The unemployment rate should decline to 4.5% by the end of the year, Kaplan said, in a discussion with the Forecast Club of New York.

Inflation will firm but stay below the Fed’s 2% target this year, he said.

The first few months of this year will be “sluggish” by gross domestic product probably won’t contract, Kaplan said.

New strains of the coronavirus add to some downside uncertainty about the outlook, Kaplan said. On the upside, there may be more of an increase in mobility than expected. At the moment, Kaplan said he thought consumers would return to stores only very gradually until June.

Since the pandemic hit the economy, the Fed has cut its policy rate to zero and is buying $120 billion in Treasurys and mortgage-backed assets each month.

On Wednesday, Fed Chairman Jerome Powell was peppered with questions on whether the Fed’s easy policy as a cause of the bubble-like behavior in the stock market this week, caused in large part by social media chat rooms that urged people to buy stocks like GameStop
GME,
+67.87%
.

Kaplan said the Fed rate policy and asset purchases were one of several factors with what was going on in markets.

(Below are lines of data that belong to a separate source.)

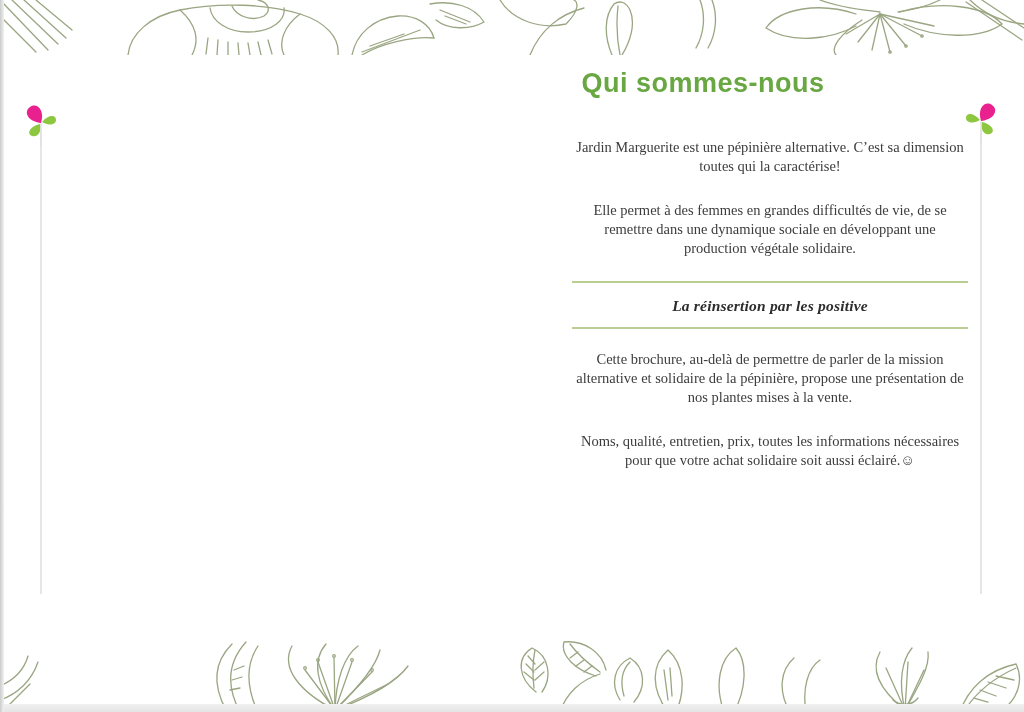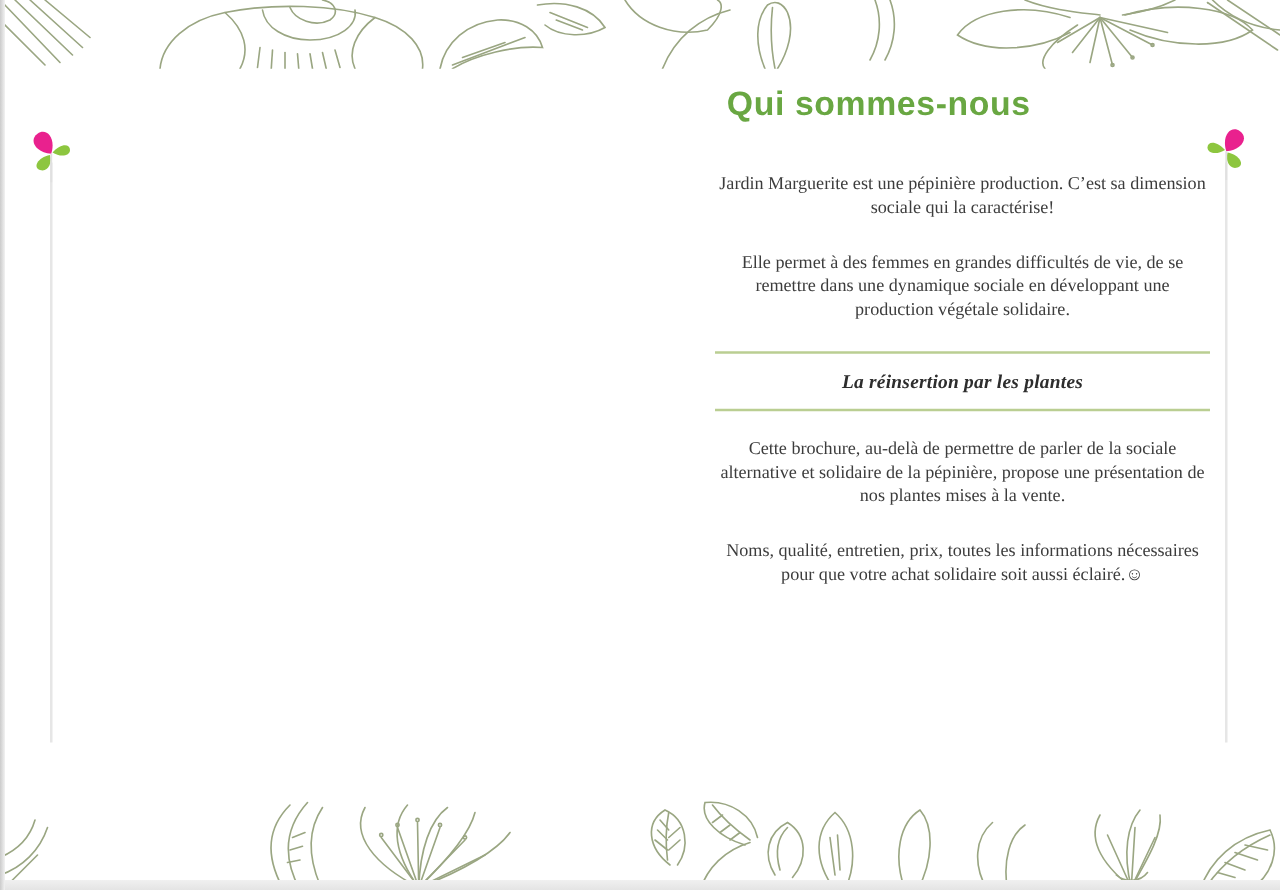"Jardin Marguerite est une pépinière" p { text: production. C’est sa dimension sociale -> alternative. C’est sa dimension toutes }
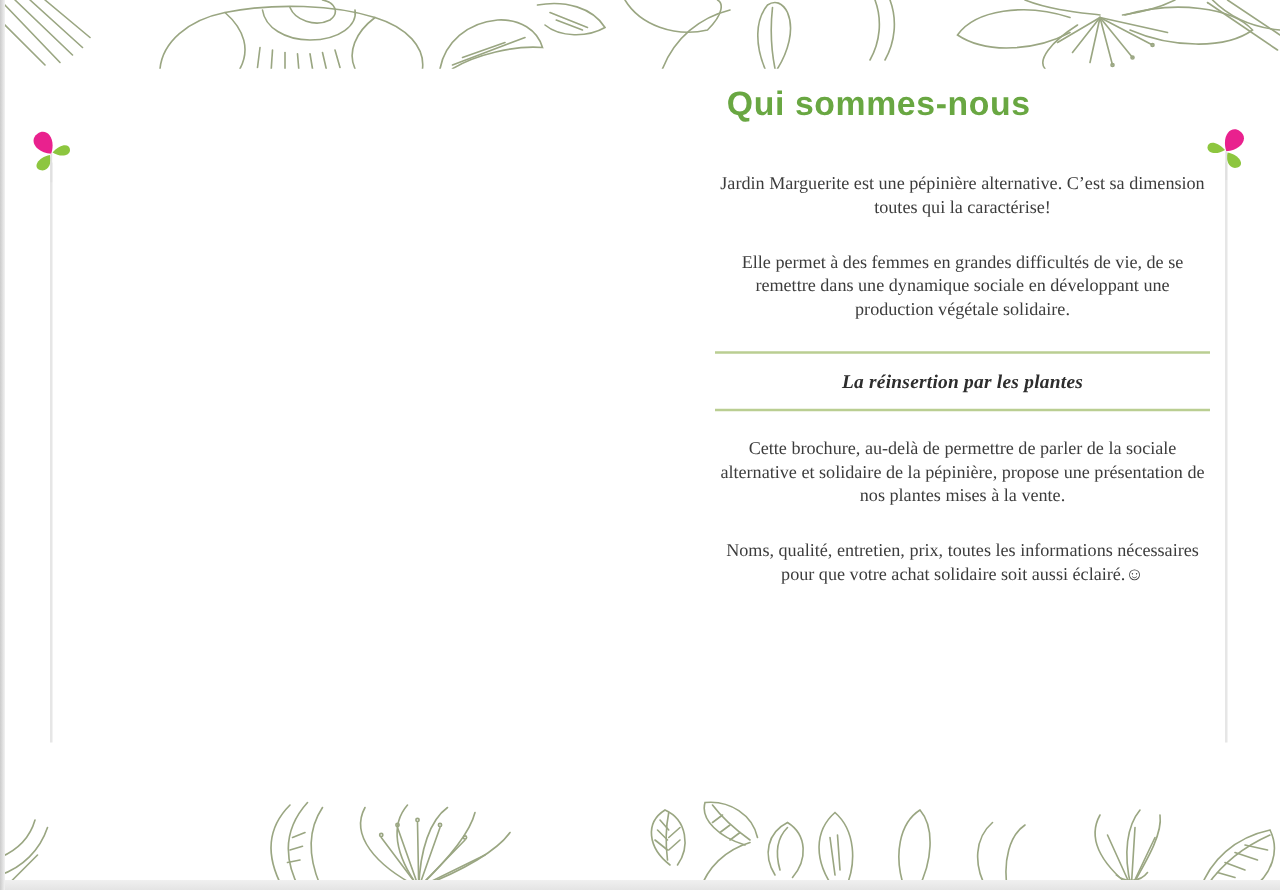"La réinsertion par les plantes" h2.section-heading { text: plantes -> positive }
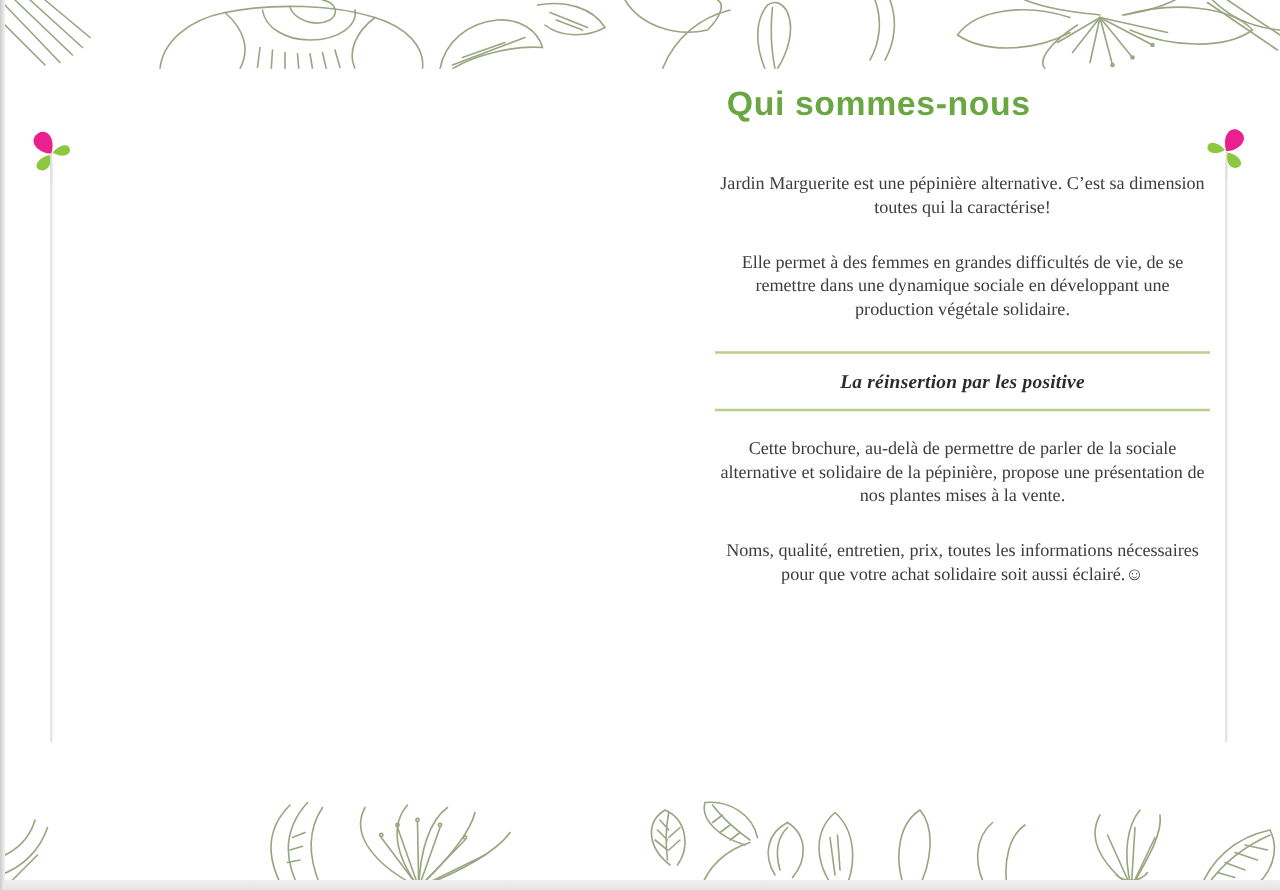"Cette brochure, au-delà de permettre" p.after-rule { text: sociale -> mission }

Speaking for himself, Kaplan said he fully supports using Fed policy “aggressively” while the economy is in the “teeth” of the pandemic even though he is aware there “are side effects” that can lead to financial imbalances.

“These tools we are using are not free,” he said. Regulators must scrutinize banks and non-bank practices, he said.

Once it is clear the economy has moved beyond the crisis, Kaplan said it will be “healthy to wean the economy off these extraordinary measures.”

Kaplan wouldn’t put a time frame on when this exit might occur. The Fed has said it would start to consider tapering the purchases once the economy has made “substantial progress” on getting unemployment down and inflation up.

“We’re not there by any stretch,” he said.

Kaplan is not a voting member of the Fed’s interest-rate committee this year.

“At the appropriate time, the FOMC would have a discussion” about exit, he said.

“It won’t come out of the blue. It will be well-telegraphed. The public will get plenty of notice. But we’re not anywhere close to that,” he said.

Many Fed watchers think the central bank will be buying assets all year.